Another major scalability bottleneck in Kubernetes is authorization. Consider the following use case: a user of an application that manages one million entities must be allowed to access only ten entities out of the million. Such requirement can be specified using Kubernetes RBAC as one of the Kubernetes authorization modes, by providing GET access to the ten CRs of the allowed managed entities and by forbidding LIST access to the managed entity CRD. (If the LIST access is granted, the user will be able to GET all the managed entities). However, with such authorization, the user cannot GET the ten CRs they are allowed to GET, without specifying all the ten CRs explicitly by their names. This is because Kubernetes API's LIST operation does not perform filtering based on authorization. The clients can either get all the CRs or some specific CRs. Moreover, there is no API to ask Kubernetes which objects some user is allowed to access. Kubernetes clients can query Kubernetes authorization API and inquire whether a given user can access some specific object or whether a given user can access all the objects of some kind. Practically it means that if some client tool, like GitOps or UI, needs to process objects on behalf of a user who has access to ten objects out of one million, this tool must query Kubernetes API one million times, once per each object, to filter the objects the user is allowed to access. That would be a major performance bottleneck (one million network calls of the authorization API). A security issue with the scenario above is that the tool must be authorized to LIST all the objects.

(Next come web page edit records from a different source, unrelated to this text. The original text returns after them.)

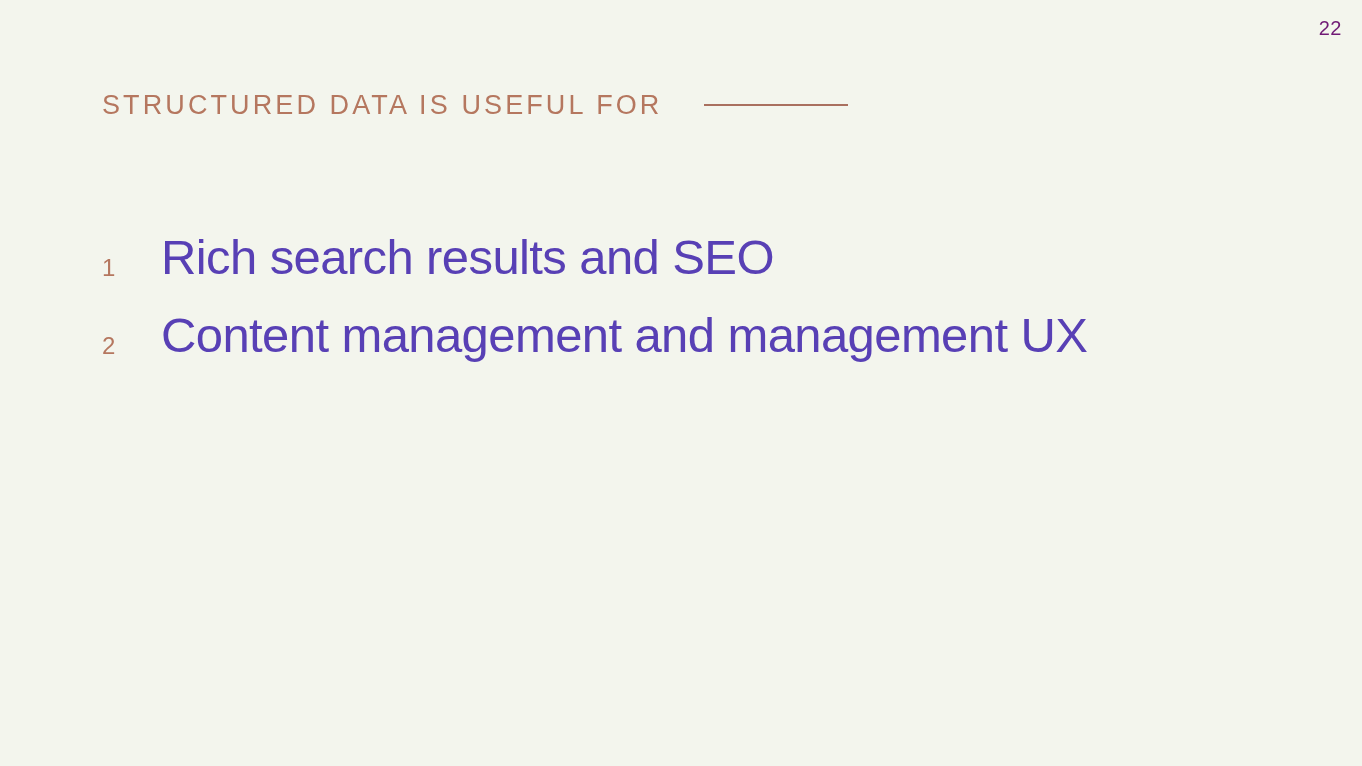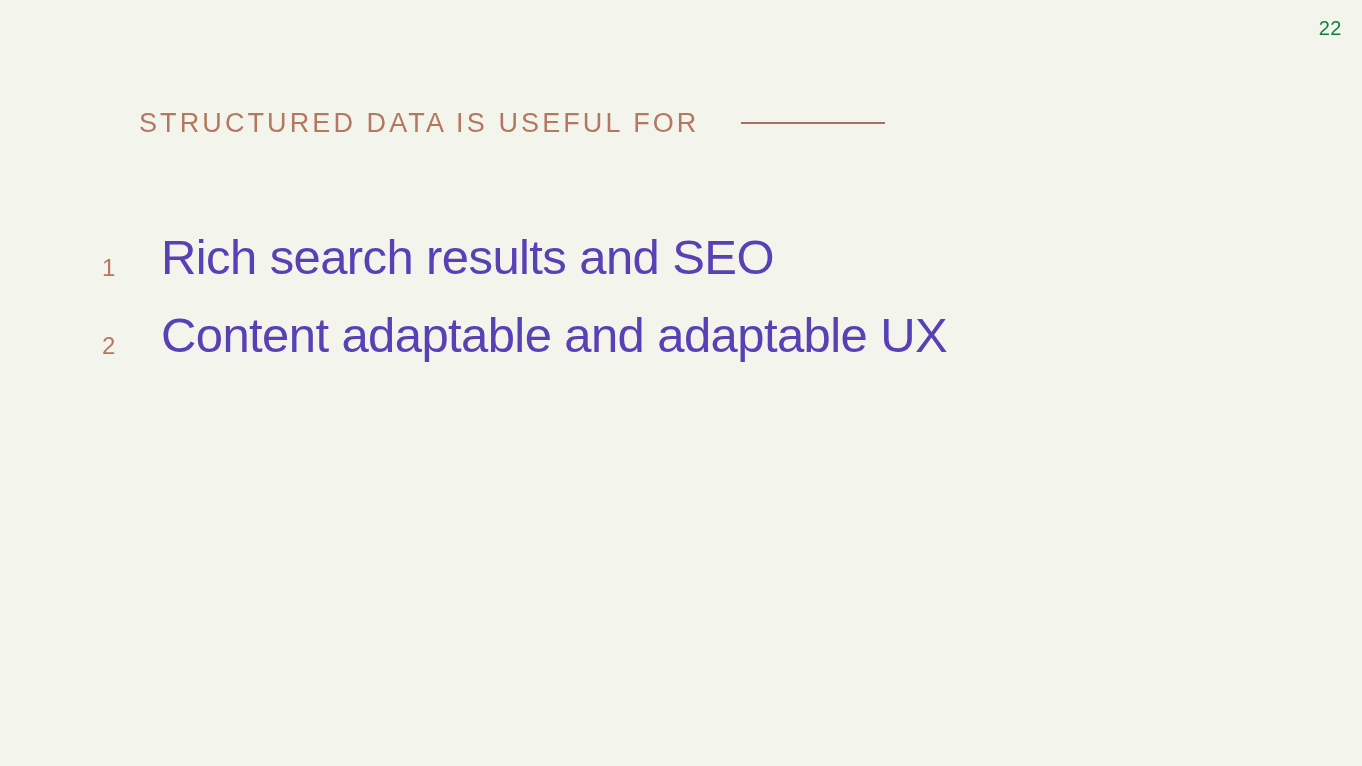--- a/index.html
+++ b/index.html
@@ -29,7 +29,7 @@
     right: 20px;
     font-size: 20px;
     font-weight: 400;
-    color: #15803d;
+    color: #701a75;
     letter-spacing: 0.5px;
     line-height: 1;
   }

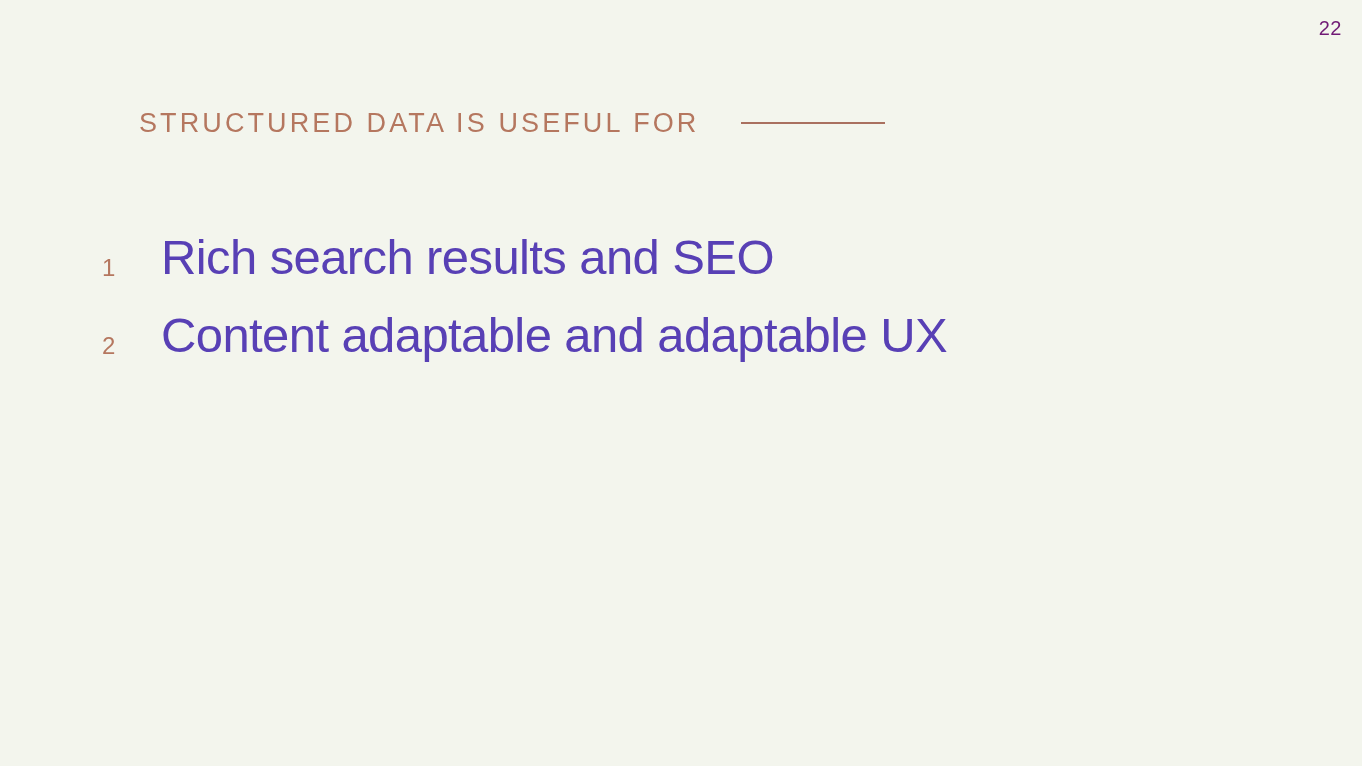--- a/index.html
+++ b/index.html
@@ -38,11 +38,10 @@
   .header-row {
     position: absolute;
     left: 102px;
-    top: 106px;
+    top: 88px;
     display: flex;
     align-items: center;
     height: 34px;
-    margin-left: 37px;
   }
   .eyebrow-title {
     font-size: 27px;

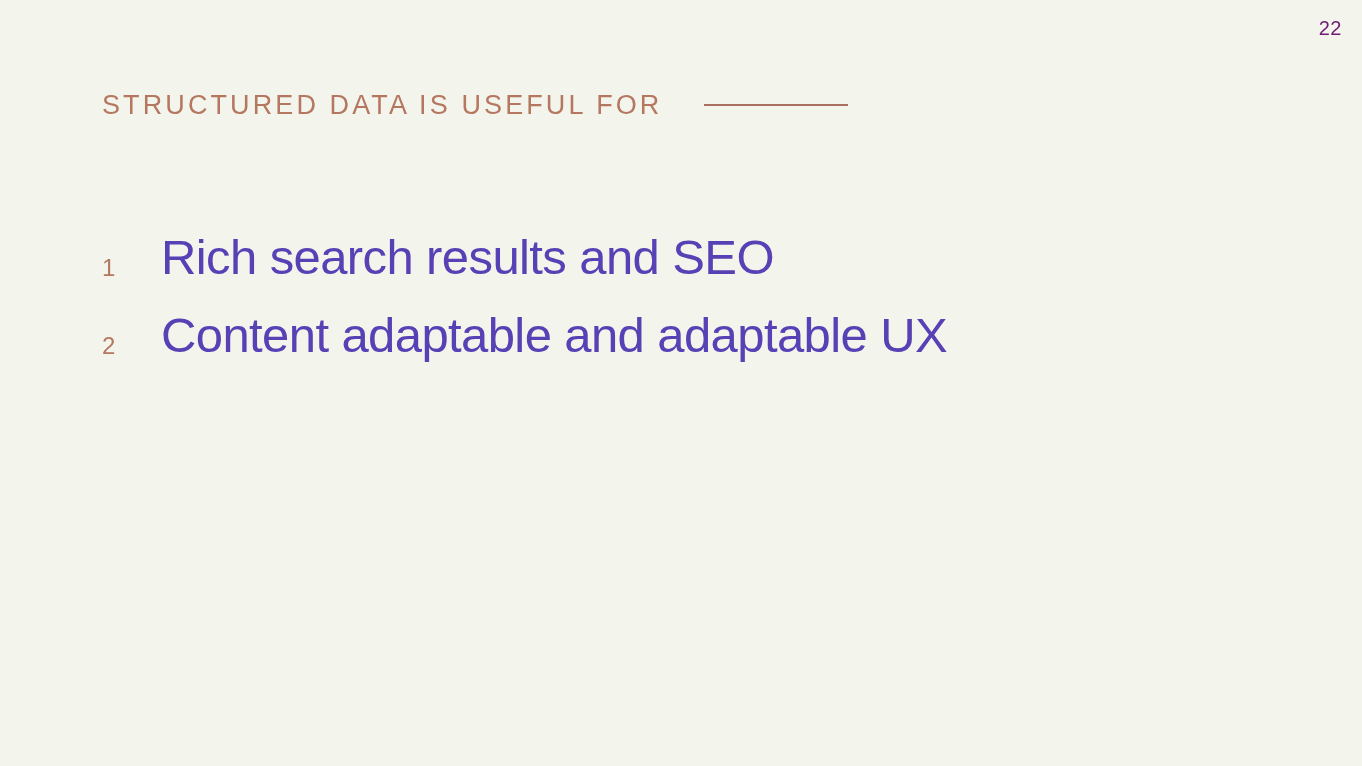--- a/index.html
+++ b/index.html
@@ -116,7 +116,7 @@
 
     <div class="list-item">
       <div class="item-number">2</div>
-      <div class="item-text">Content adaptable and adaptable UX</div>
+      <div class="item-text">Content management and management UX</div>
     </div>
 
   </div>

A solution to the problem above could be creating an authorization cache that continuously calculates all the authorization decisions and caches them. Such a cache can be combined with the proxy mentioned above, used for sorting and pagination. Implementing and maintaining such custom authorization/sorting/pagination cache and proxy would require significant development effort.
Summary
To summarize, let me list the Kubernetes scalability bottlenecks examined above:
- Storage
- Single-resource API
- No sort order for server-side sorting
- No protocol-buffers support for CRDs
- No load balancing between replicas of controllers
- Extensive client-side caching
- No filtering by authorization
- Unknown unknowns
The last item in the list above relates to unknown bottlenecks that could be discovered once all other problems in the list are solved. There is an evidence of large-scale fully-Kubernetes-native management from Rancher Fleet that managed to (sorry again for too many "management" words) import one million managed entities (Kubernetes clusters in that case). This blog post describes that experiment and, in particular, using Kine to overcome the storage problems. However, the authors of the blog post did not provide details on how effective was performing the actual management tasks after importing, initial discovery of deployments and reporting the status back. It would be interesting to know how much time did it take to deploy a new application to one million managed clusters, was the UI able to perform sorting and pagination of one million managed clusters, how effective was using kubectl to work with one million managed clusters.
In my opinion, in order to support fully-Kubernetes-native management at large scale, without requiring custom solutions for storage, caching, sorting, load balancing and authorization, Kubernetes must be significantly changed.
I would like to thank Mike Spreitzer for reviewing this blog post and for providing enlightening comments, and for great discussions we had about Kubernetes. Thanks to Maroon Ayoub for his review.